[PATCH net-next v2 05/10] netvsc: optimize receive completions

All of lore.kernel.org
 help / color / mirror / Atom feed

From: Stephen Hemminger <stephen@networkplumber.org>
To: kys@microsoft.com, haiyangz@microsoft.com,
	sthemmin@microsoft.com, corbet@lwn.net
Cc: devel@linuxdriverproject.org, linux-doc@vger.kernel.org,
	netdev@vger.kernel.org
Subject: [PATCH net-next v2 05/10] netvsc: optimize receive completions
Date: Wed, 26 Jul 2017 16:40:24 -0700	[thread overview]
Message-ID: <20170726234029.7342-6-sthemmin@microsoft.com> (raw)
In-Reply-To: <20170726234029.7342-1-sthemmin@microsoft.com>

Optimize how receive completion ring are managed.
   * Allocate only as many slots as needed for all buffers from host
   * Allocate before setting up sub channel for better error detection
   * Don't need to keep copy of initial receive section message
   * Precompute the watermark for when receive flushing is needed
   * Replace division with conditional test
   * Replace atomic per-device variable with per-channel check.
   * Handle corner case where receive completion send
     fails if ring buffer to host is full.

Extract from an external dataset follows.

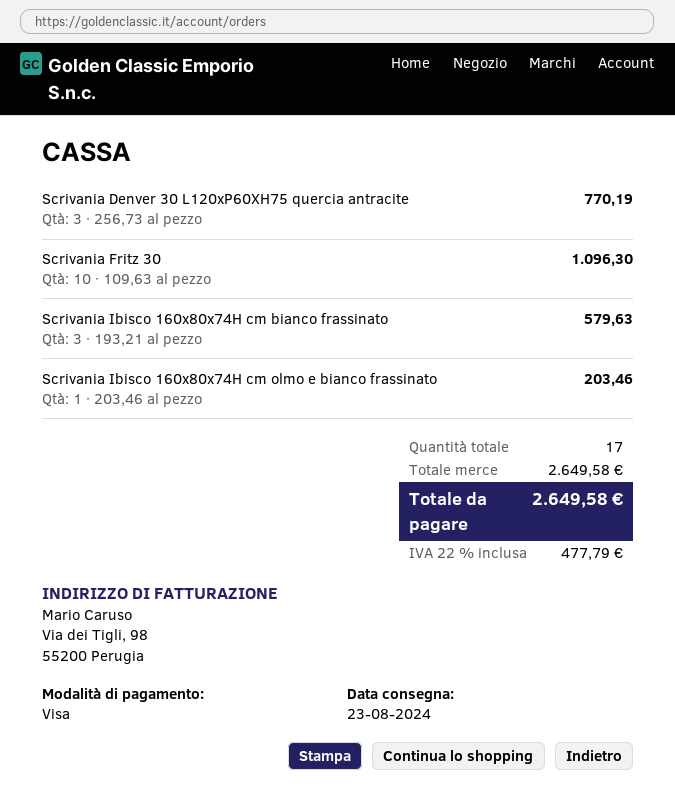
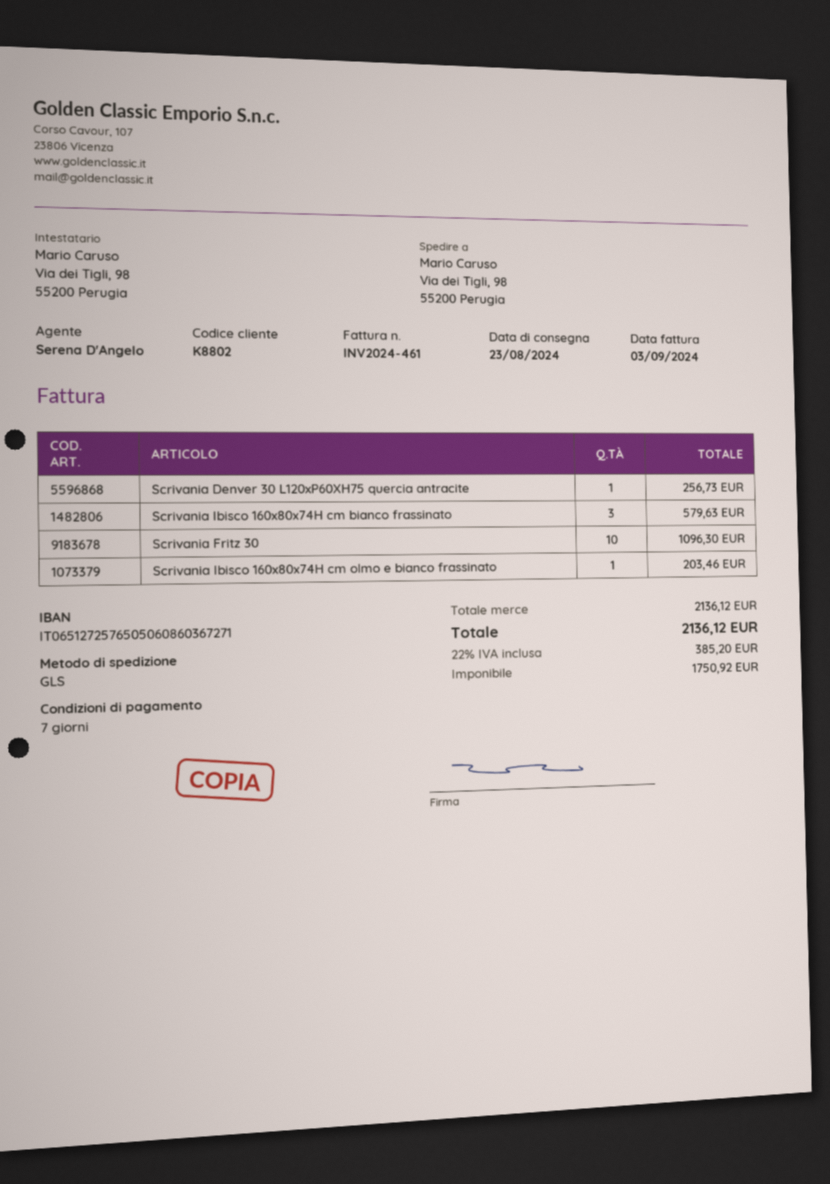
Scrivania Denver 30 L120xP60XH75 quercia antracite: 3 for 770.19 -> 1 for 256.73
subtotal: 2649.58 -> 2136.12
tax: 22% = 477.79 -> 22% = 385.20
total: 2649.58 -> 2136.12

Signed-off-by: Stephen Hemminger <sthemmin@microsoft.com>
---
 drivers/net/hyperv/hyperv_net.h   |  14 +-
 drivers/net/hyperv/netvsc.c       | 267 ++++++++++++++++----------------------
 drivers/net/hyperv/rndis_filter.c |  20 +--
 3 files changed, 126 insertions(+), 175 deletions(-)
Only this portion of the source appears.